Controlling heat flow with atomic-level precision
Through a combination of atomic-scale materials design and ultrafast measurements, researchers at the University of Illinois have revealed new insights about how heat flows across an interface between two materials.
Improved control of heat exchange is a key element to enhancing the performance of current technologies such as integrated circuits and combustion engines as well as emerging technologies such as thermoelectric devices, which harvest renewable energy from waste heat. However, achieving control is hampered by an incomplete understanding of how heat is conducted through and between materials.
"Heat travels through electrically insulating material via 'phonons,' which are collective vibrations of atoms that travel like waves through a material," said David Cahill, a Willett Professor and the head of materials science and engineering at Illinois and co-author of the paper. "Compared to our knowledge of how electricity and light travel through materials, scientists' knowledge of heat flow is rather rudimentary."
One reason such knowledge remains elusive is the difficulty of accurately measuring temperatures, especially at small-length scales and over short time periods – the parameters that many micro and nano devices operate under.
Over the past decade, Cahill's group has refined a measurement technique using very short laser pulses, lasting only one trillionth of a second, to probe heat flow accurately with nanometer-depth resolution. Cahill teamed up with Paul Braun, the Racheff Professor of Materials Science and Engineering at the U. of I. and a leader in nanoscale materials synthesis, to apply the technique to understanding how atomic-scale features affect heat transport.
"These experiments used a 'molecular sandwich' that allowed us to manipulate and study the effect that chemistry at the interface has on heat flow, at an atomic scale," Braun said.

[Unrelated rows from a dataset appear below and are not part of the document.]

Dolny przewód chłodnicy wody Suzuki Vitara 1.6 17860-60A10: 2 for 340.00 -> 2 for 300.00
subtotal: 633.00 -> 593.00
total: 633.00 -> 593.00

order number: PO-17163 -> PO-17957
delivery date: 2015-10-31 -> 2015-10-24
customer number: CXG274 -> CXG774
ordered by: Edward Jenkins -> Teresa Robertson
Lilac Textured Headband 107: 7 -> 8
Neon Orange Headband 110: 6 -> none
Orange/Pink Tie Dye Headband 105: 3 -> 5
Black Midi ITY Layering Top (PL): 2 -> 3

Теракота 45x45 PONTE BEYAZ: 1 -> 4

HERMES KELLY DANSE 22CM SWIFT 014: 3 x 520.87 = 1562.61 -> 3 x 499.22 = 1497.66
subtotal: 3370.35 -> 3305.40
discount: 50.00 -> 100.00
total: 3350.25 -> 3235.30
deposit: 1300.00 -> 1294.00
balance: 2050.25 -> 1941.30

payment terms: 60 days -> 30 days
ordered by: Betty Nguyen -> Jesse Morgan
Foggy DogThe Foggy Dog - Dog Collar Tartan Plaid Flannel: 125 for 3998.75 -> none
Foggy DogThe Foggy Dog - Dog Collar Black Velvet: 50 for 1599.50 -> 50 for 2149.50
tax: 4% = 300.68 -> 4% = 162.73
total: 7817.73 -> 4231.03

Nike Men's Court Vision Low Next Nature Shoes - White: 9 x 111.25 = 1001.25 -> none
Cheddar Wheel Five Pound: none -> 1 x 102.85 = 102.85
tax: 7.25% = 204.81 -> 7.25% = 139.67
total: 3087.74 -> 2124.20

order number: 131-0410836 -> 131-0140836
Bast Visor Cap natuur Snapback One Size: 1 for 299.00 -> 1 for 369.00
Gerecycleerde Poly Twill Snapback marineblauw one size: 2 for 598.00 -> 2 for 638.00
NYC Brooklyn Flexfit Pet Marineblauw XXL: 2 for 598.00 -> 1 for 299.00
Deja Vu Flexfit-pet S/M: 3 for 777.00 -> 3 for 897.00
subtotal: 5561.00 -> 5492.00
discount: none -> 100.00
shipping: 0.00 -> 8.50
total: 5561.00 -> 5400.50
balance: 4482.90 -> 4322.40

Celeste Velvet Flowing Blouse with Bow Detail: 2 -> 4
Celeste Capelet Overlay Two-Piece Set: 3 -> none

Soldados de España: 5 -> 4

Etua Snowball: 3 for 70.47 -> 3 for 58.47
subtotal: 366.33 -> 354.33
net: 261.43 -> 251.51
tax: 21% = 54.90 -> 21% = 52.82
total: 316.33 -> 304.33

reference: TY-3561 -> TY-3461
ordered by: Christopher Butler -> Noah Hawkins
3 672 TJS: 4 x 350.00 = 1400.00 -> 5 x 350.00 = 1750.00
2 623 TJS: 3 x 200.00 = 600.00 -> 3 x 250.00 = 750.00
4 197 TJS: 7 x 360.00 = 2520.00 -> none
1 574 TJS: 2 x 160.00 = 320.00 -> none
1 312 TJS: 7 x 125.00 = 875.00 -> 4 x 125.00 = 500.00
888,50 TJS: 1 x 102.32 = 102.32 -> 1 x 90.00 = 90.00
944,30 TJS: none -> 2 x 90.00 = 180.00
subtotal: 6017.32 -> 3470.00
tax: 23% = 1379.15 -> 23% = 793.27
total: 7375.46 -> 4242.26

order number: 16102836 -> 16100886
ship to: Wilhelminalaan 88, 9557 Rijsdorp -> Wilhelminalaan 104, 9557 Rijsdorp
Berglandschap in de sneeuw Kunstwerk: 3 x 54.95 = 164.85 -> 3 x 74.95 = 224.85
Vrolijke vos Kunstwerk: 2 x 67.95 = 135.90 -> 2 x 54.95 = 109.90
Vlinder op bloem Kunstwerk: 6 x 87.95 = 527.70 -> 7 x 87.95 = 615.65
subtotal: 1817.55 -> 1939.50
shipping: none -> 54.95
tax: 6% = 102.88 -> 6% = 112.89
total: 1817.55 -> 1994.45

The researchers assembled their molecular sandwich by first depositing a single layer of molecules on a quartz surface. Next, through a technique known as transfer-printing, they placed a very thin gold film on top of these molecules. Then they applied a heat pulse to the gold layer and measured how it traveled through the sandwich to the quartz at the bottom.
By adjusting just the composition of the molecules in contact with the gold layer, the group observed a change in heat transfer depending on how strongly the molecule bonded to the gold. They demonstrated that stronger bonding produced a twofold increase in heat flow.
"This variation in heat flow could be much greater in other systems," said Mark Losego, who led this research effort as a postdoctoral scholar at Illinois and is now a research professor at North Carolina State University. "If the vibrational modes for the two solids were more similar, we could expect changes of up to a factor of 10 or more."
The researchers also used their ability to systematically adjust the interfacial chemistry to dial-in a heat flow value between the two extremes, verifying the ability to use this knowledge to design materials systems with desired thermal transport properties.
"We've basically shown that changing even a single layer of atoms at the interface between two materials significantly impacts heat flow across that interface," said Losego.
Scientifically, this work opens up new avenues of research. The Illinois group is already working toward a deeper fundamental understanding of heat transfer by refining measurement methods for quantifying interfacial bonding stiffness, as well as investigating temperature dependence, which will reveal a better fundamental picture of how the changes in interface chemistry are disrupting or enhancing the flow of heat across the interface.
"For many years, the physical models for heat flow between two materials have ignored the atomic-level features of an interface," Cahill said. "Now these theories need to be refined. The experimental methods developed here will help quantify the extent to which interfacial structural features contribute to heat flow and will be used to validate these new theories."
Braun and Cahill are affiliated with the Frederick Seitz Materials Research Laboratory at the U. of I. Braun is also affiliated with the department of chemistry and the Beckman Institute for Advanced Science and Technology. The Air Force Office of Scientific Research supported this work.